The prongs shouldn't be slipping out of one another easily. Rather than a cover the solution is to maintain your equipment. All equipment should be checked regularly anyway, you wouldn't drive a car and never expect it to be maintained.....

If the prongs seem a little loose, unclip the affected link, put your thumbs inside the prongs and force them outwards to increase the gap. When you reconnect the link it'll be nice, tight and snug again. Problem resolved.

A cover masking that problem doesn't fix anything, it's not a long term solution and probably isn't safe either.


----------



## Anubis_Star (Jul 25, 2012)

People usually only use the covers to either make the prong collar look better or to hide it.

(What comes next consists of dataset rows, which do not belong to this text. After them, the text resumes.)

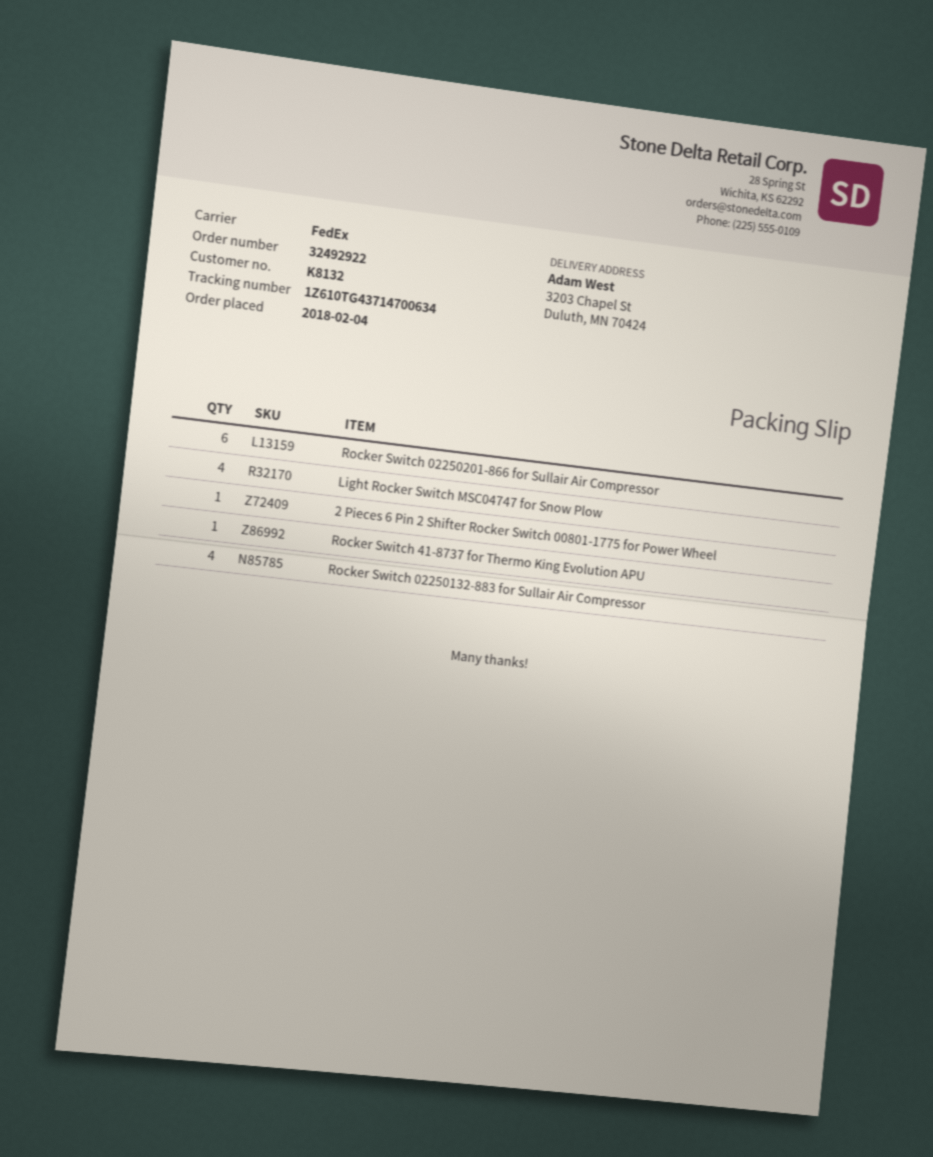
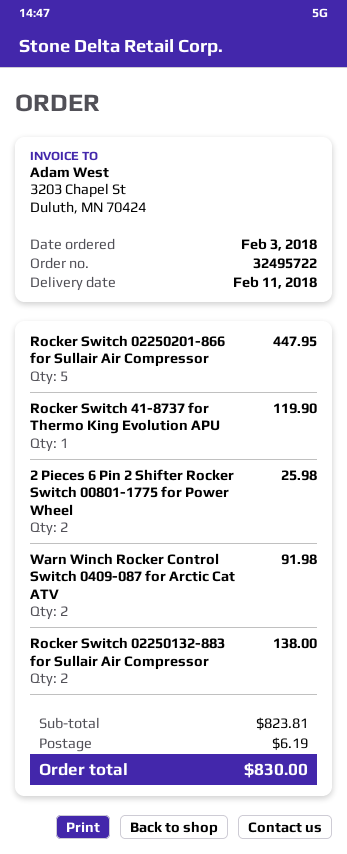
order number: 32492922 -> 32495722
order date: 2018-02-04 -> 2018-02-03
Rocker Switch 02250201-866 for Sullair Air Compressor: 6 -> 5
Light Rocker Switch MSC04747 for Snow Plow: 4 -> none
2 Pieces 6 Pin 2 Shifter Rocker Switch 00801-1775 for Power Wheel: 1 -> 2
Rocker Switch 02250132-883 for Sullair Air Compressor: 4 -> 2
Warn Winch Rocker Control Switch 0409-087 for Arctic Cat ATV: none -> 2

Links shouldn't just be coming undone. I only unhook my collars on one prong, and I put a piece of tape around the prong I unhook so I know it's the same one every single time. Every 3 months I replace just that one prong so I know it's nice and strong still.


----------



## annap24 (Jul 22, 2014)

I rarely use a prong and the links on mine are nice and tight! They have never come off. I just stumbled upon the covers while I was looking at collars and wondered if they would help prevent it from coming apart because I know other people have mentioned it happening to them.


----------



## Lykoz (Dec 6, 2014)

annap24 said:


> I rarely use a prong and the links on mine are nice and tight! They have never come off. I just stumbled upon the covers while I was looking at collars and wondered if they would help prevent it from coming apart because I know other people have mentioned it happening to them.

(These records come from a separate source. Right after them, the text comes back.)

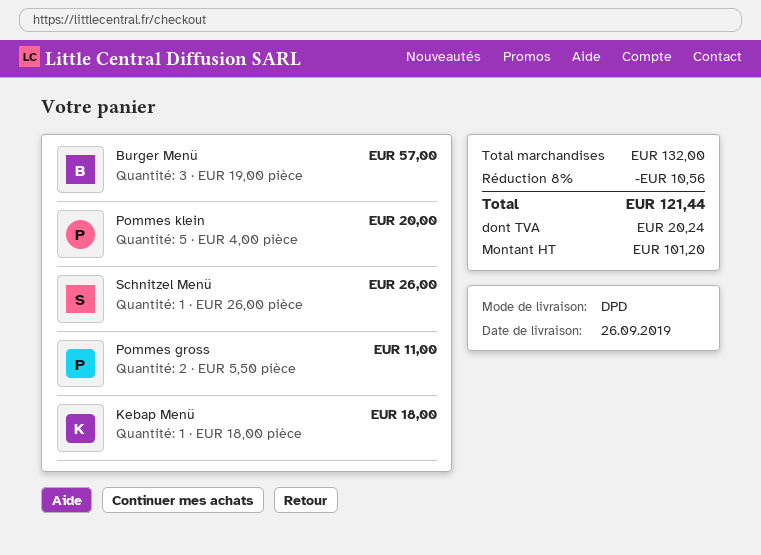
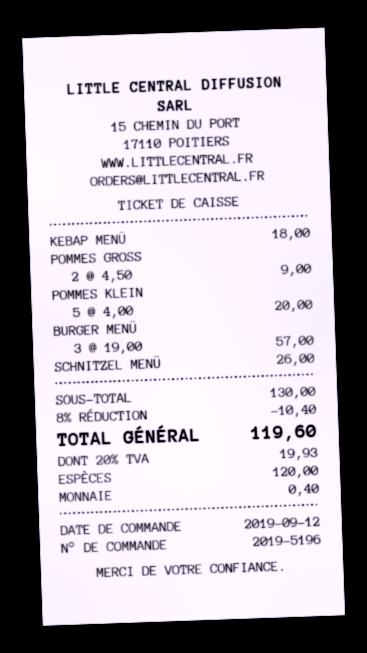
Pommes gross: 2 x 5.50 = 11.00 -> 2 x 4.50 = 9.00
subtotal: 132.00 -> 130.00
discount: 8% = 10.56 -> 8% = 10.40
tax: 20.24 -> 19.93
total: 121.44 -> 119.60

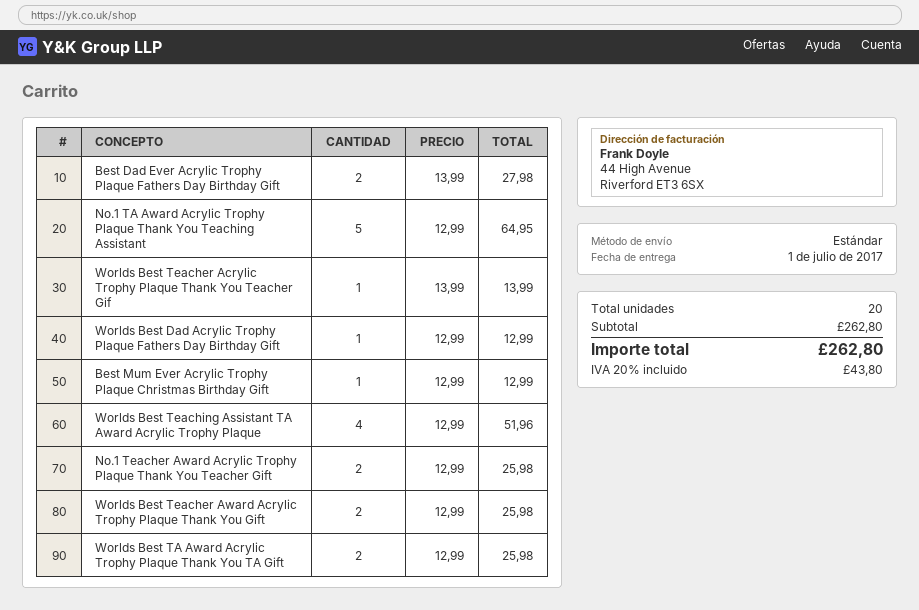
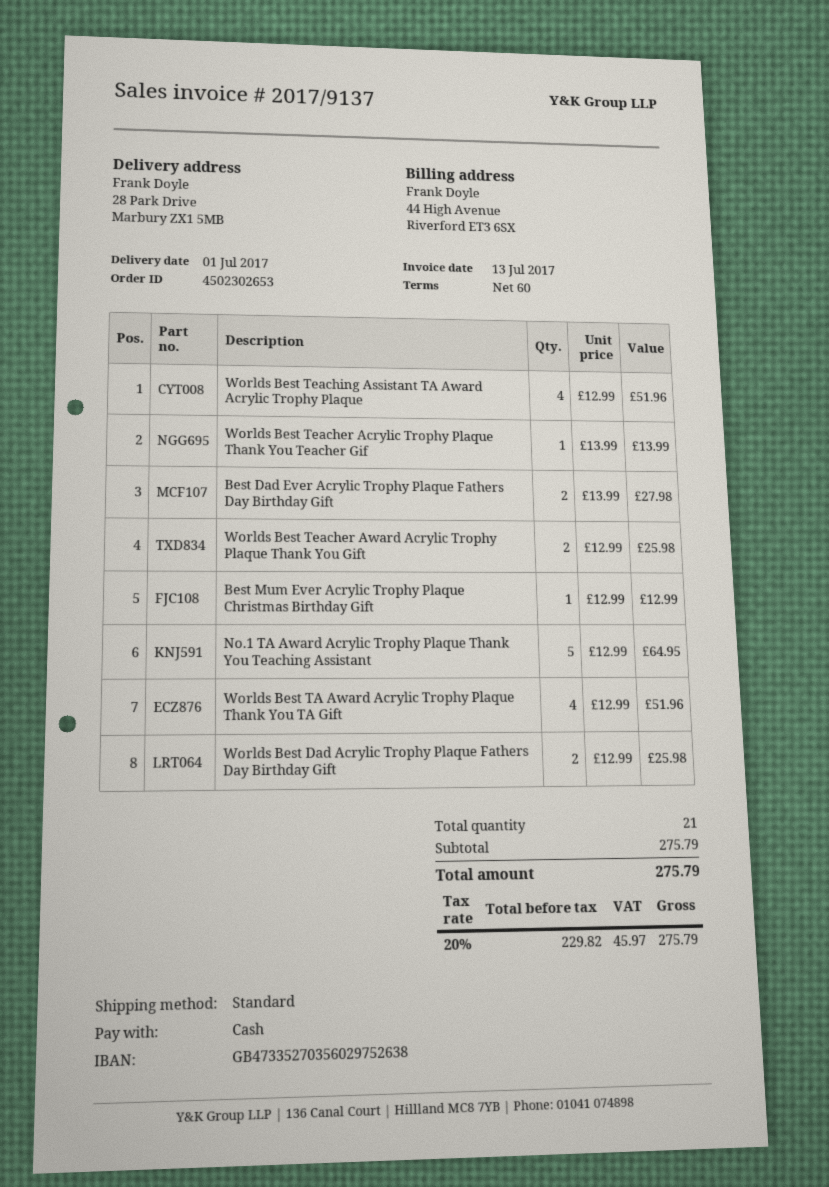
Worlds Best Dad Acrylic Trophy Plaque Fathers Day Birthday Gift: 1 x 12.99 = 12.99 -> 2 x 12.99 = 25.98
No.1 Teacher Award Acrylic Trophy Plaque Thank You Teacher Gift: 2 x 12.99 = 25.98 -> none
Worlds Best TA Award Acrylic Trophy Plaque Thank You TA Gift: 2 x 12.99 = 25.98 -> 4 x 12.99 = 51.96
total quantity: 20 -> 21
subtotal: 262.80 -> 275.79
tax: 20% = 43.80 -> 20% = 45.97
total: 262.80 -> 275.79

I am led to believe that you should always have a second collar always attached to the dog incase that happens.

Prong collars can come apart at the worst times... And then your dog is loose and not in your control, at the moment he misbehaves. (Most likely time to come apart)

Eg.
Leerburg | Leather Prong Collar Leashâ„¢


----------



## LuvMyDog_Worldwide (Jul 23, 2011)

If it's properly maintained and the links are checked regularly then it's rarely a problem. The cheaper collars with the big wire loop sides between the martingale and the links are notorious for popping open because the big wire loops are too flexible and bend inwards over time so the connecting link is sloppy and loose, and with a little leverage even when they're not loose the angle springs the link out. Sprenger collars don't have that issue.

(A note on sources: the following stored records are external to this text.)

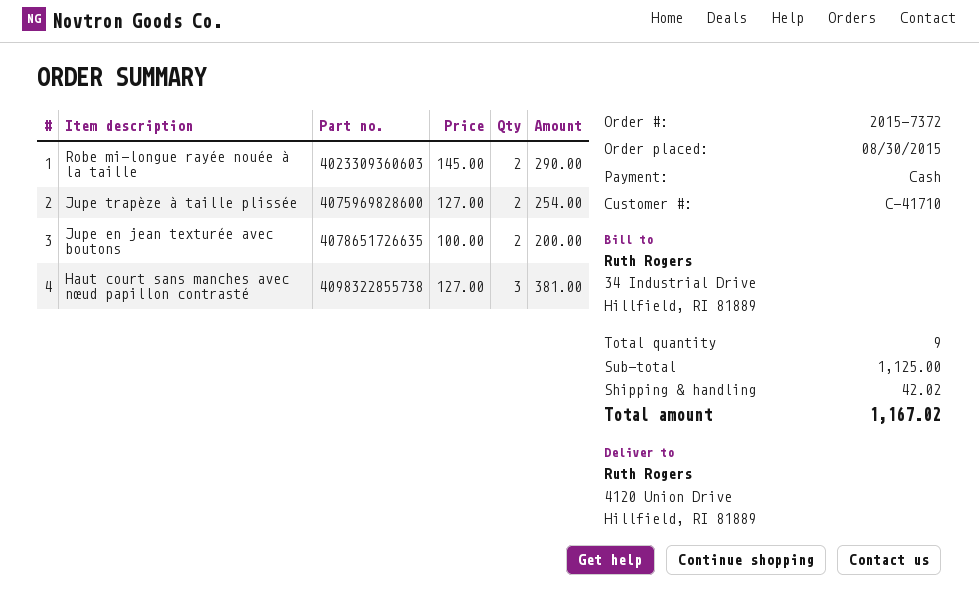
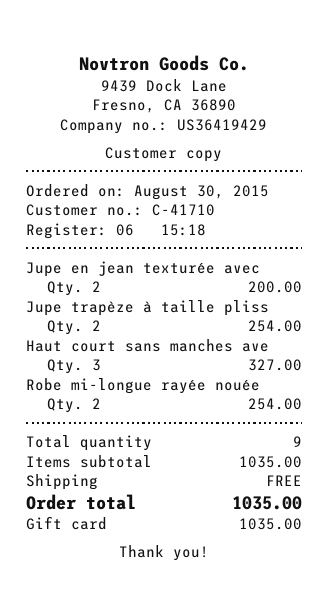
payment method: cash -> gift card
Robe mi-longue rayée nouée à la taille: 2 for 290.00 -> 2 for 254.00
Haut court sans manches avec nœud papillon contrasté: 3 for 381.00 -> 3 for 327.00
subtotal: 1125.00 -> 1035.00
shipping: 42.02 -> 0.00
total: 1167.02 -> 1035.00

If you're going to have a second collar, just get a really oversized slip collar, it has to be bigger than the prong collar so it's not tightening when the prong tightens. If the prong unclips (unlikely, but if you feel reassured with extra equipment....) then it'll catch the dog if they try to make off.


----------



## Nigel (Jul 10, 2012)

These work pretty well and eliminate the need for a back up.

Lola Limited – Secret Powers


----------



## car2ner (Apr 9, 2014)

I have a prong with a thumb slide clasp. The darn clasp came apart three days in a row. We never could make it happen on purpose and yet, I would find the collar hanging from a prong caught on Patton's fur. So now I have taped the clasp shut and open and close it by a prong. 

I have to say that those Secret Power covers look appealing.


----------



## ksotto333 (Aug 3, 2011)

Nigel said:


> These work pretty well and eliminate the need for a back up.
> 
> Lola Limited – Secret Powers


We've had ours for 2.5 years. Still looks great and it is a great back up collar and prong all in one...


----------



## annap24 (Jul 22, 2014)

Any time I use a prong I use a martingale as a back-up. I also found these while I was browsing online and they look pretty neat! I think the paracord would hold up better than nylon. 

http://caliscollars.com/BraidedPinchCollars.html


----------